[[ DATASET, beginning ]]

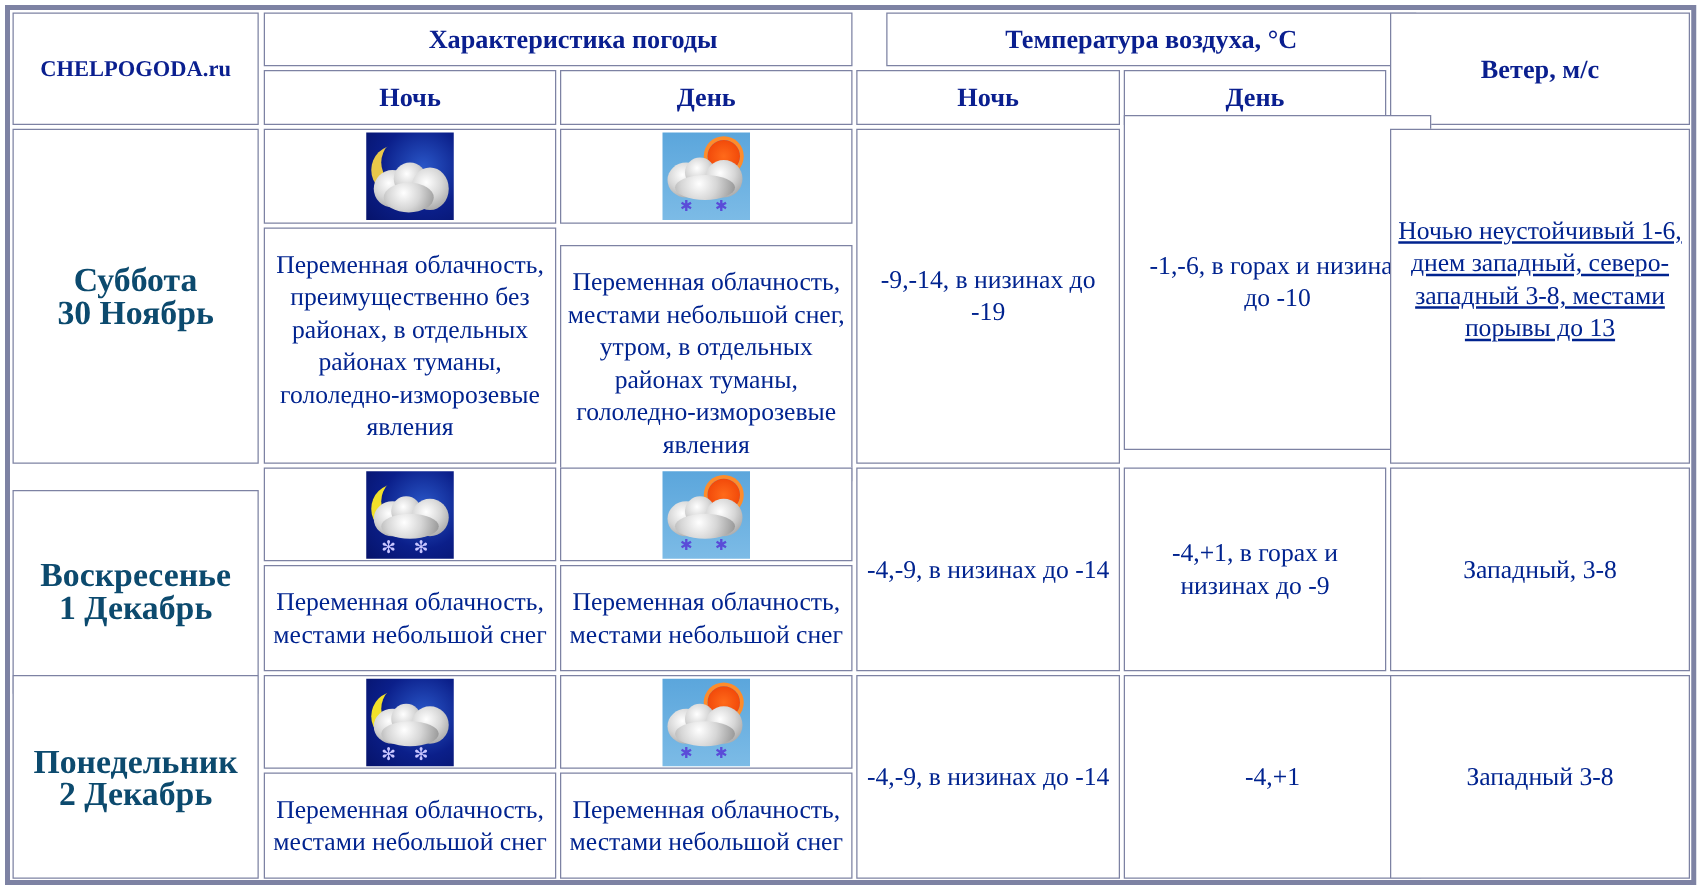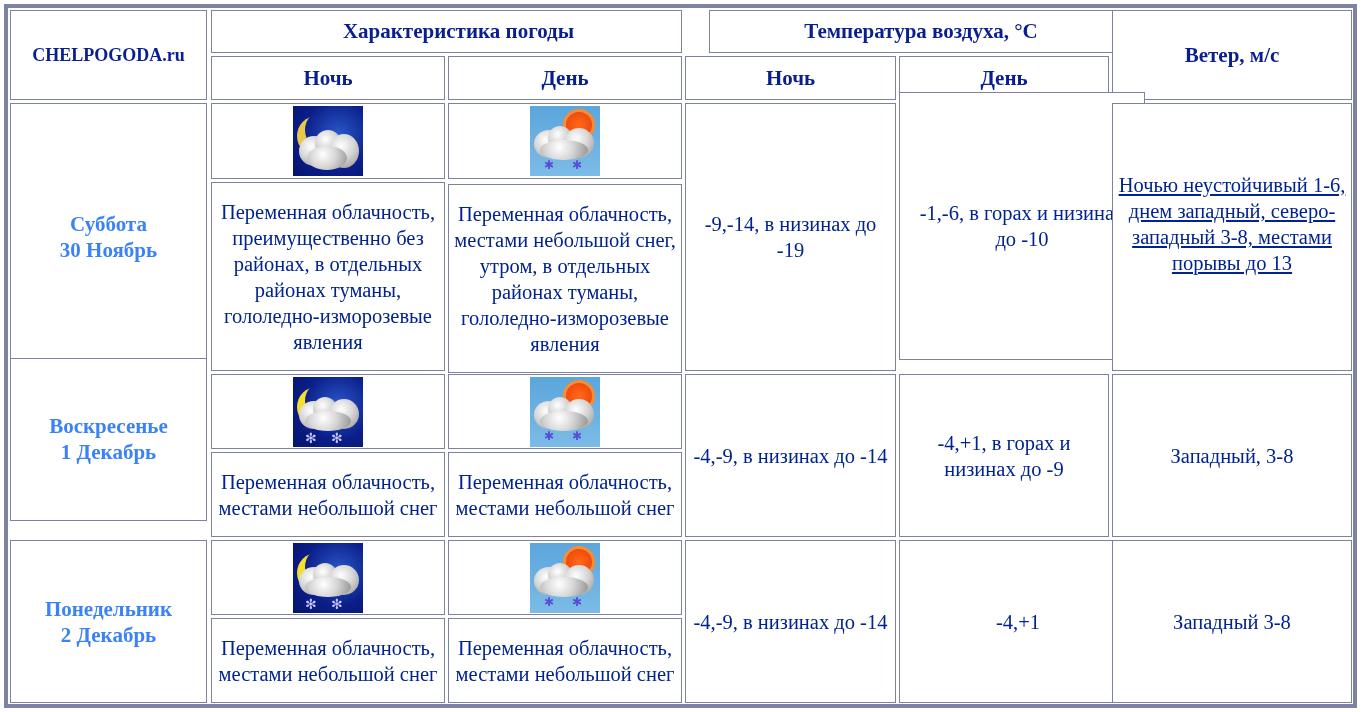--- a/index.html
+++ b/index.html
@@ -6,21 +6,21 @@
   body { width: 1361px; height: 712px; position: relative; overflow: hidden;
          font-family: "Liberation Serif", "DejaVu Serif", serif; color: #00238f; }
   .frame { position: absolute; left: 4px; top: 4px; width: 1345px; height: 696px;
            border: 4px solid #7d82a3; background: #fff; }
   .cell { position: absolute; box-sizing: border-box; border: 1px solid #7d82a3;
           display: flex; align-items: center; justify-content: center; text-align: center;
           background: #fff; }
   .hdr { font-weight: bold; font-size: 21px; color: #0a1f8f; }
   .hdr.brand { font-size: 18px; }
   .txt { font-size: 20.5px; line-height: 26px; padding: 0 2px; }
-  .day { font-weight: bold; font-size: 21px; line-height: 26px; color: #3b82f6; }
+  .day { font-weight: bold; font-size: 27px; line-height: 26px; color: #0c4a6e; }
   .icon { width: 70px; height: 70px; position: relative; overflow: hidden; }
   .icon.night { background: radial-gradient(circle at 65% 40%, #2a57c8 0%, #0b1f8a 55%, #06136a 100%); }
   .icon.daysky { background: linear-gradient(180deg, #5ba6dc 0%, #7cbbe6 100%); }
   .moon { position: absolute; left: 12px; top: 4px; width: 40px; height: 40px; border-radius: 50%;
           box-shadow: -8px 6px 0 0 #e8c84a; }
   .moon.bright { box-shadow: -8px 6px 0 0 #f2e02a; }
   .sun { position: absolute; left: 36px; top: 6px; width: 26px; height: 26px; border-radius: 50%;
          background: radial-gradient(circle, #ff6a1a 0%, #f24a0a 70%);
          box-shadow: 0 0 0 3px #ff8c2a; }
   .cloud { position: absolute; border-radius: 50%;
@@ -61,26 +61,26 @@
     <div class="sun"></div>
     <div class="cloud" style="left:4px;top:24px;width:30px;height:28px;"></div>
     <div class="cloud" style="left:18px;top:20px;width:24px;height:24px;"></div>
     <div class="cloud" style="left:34px;top:22px;width:30px;height:30px;"></div>
     <div class="cloud" style="left:10px;top:34px;width:48px;height:20px;"></div>
     <span class="flake day" style="left:14px;top:52px;">✱</span>
     <span class="flake day" style="left:42px;top:52px;">✱</span>
   </div>
 </div>
 <div class="cell txt" style="left:211px;top:182px;width:234px;height:189px;">Переменная облачность, преимущественно без районах, в отдельных районах туманы, гололедно-изморозевые явления</div>
-<div class="cell txt" style="left:448px;top:184px;width:234px;height:189px;">Переменная облачность, местами небольшой снег, утром, в отдельных районах туманы, гололедно-изморозевые явления</div>
+<div class="cell txt" style="left:448px;top:196px;width:234px;height:189px;">Переменная облачность, местами небольшой снег, утром, в отдельных районах туманы, гололедно-изморозевые явления</div>
 <div class="cell txt" style="left:685px;top:103px;width:211px;height:268px;padding:0 12px;">-9,-14, в низинах до -19</div>
 <div class="cell txt" style="left:899px;top:92px;width:246px;height:268px;padding:0 12px;">-1,-6, в горах и низинах до -10</div>
 <div class="cell txt" style="left:1112px;top:103px;width:240px;height:268px;align-items:flex-start;padding-top:68px;text-decoration:underline;">Ночью неустойчивый 1-6, днем западный, северо-западный 3-8, местами порывы до 13</div>
 
-<div class="cell day" style="left:10px;top:358px;width:197px;height:163px;flex-direction:column;justify-content:flex-start;padding-top:54px;">
+<div class="cell day" style="left:10px;top:392px;width:197px;height:163px;flex-direction:column;justify-content:flex-start;padding-top:54px;">
   <span>Воскресенье</span>
   <span>1 Декабрь</span>
 </div>
 <div class="cell" style="left:211px;top:374px;width:234px;height:75px;">
   <div class="icon night">
     <div class="moon bright"></div>
     <div class="cloud" style="left:6px;top:24px;width:30px;height:28px;"></div>
     <div class="cloud" style="left:20px;top:20px;width:24px;height:24px;"></div>
     <div class="cloud" style="left:36px;top:22px;width:30px;height:30px;"></div>
     <div class="cloud" style="left:12px;top:34px;width:46px;height:20px;"></div>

[[ DATASET, end ]]

- WHAT THE TASK ASKS: Give the count of lines in the data above holding the word "bright", and nothing beyond it.

- SOLUTION TO THE PROBLEM: 2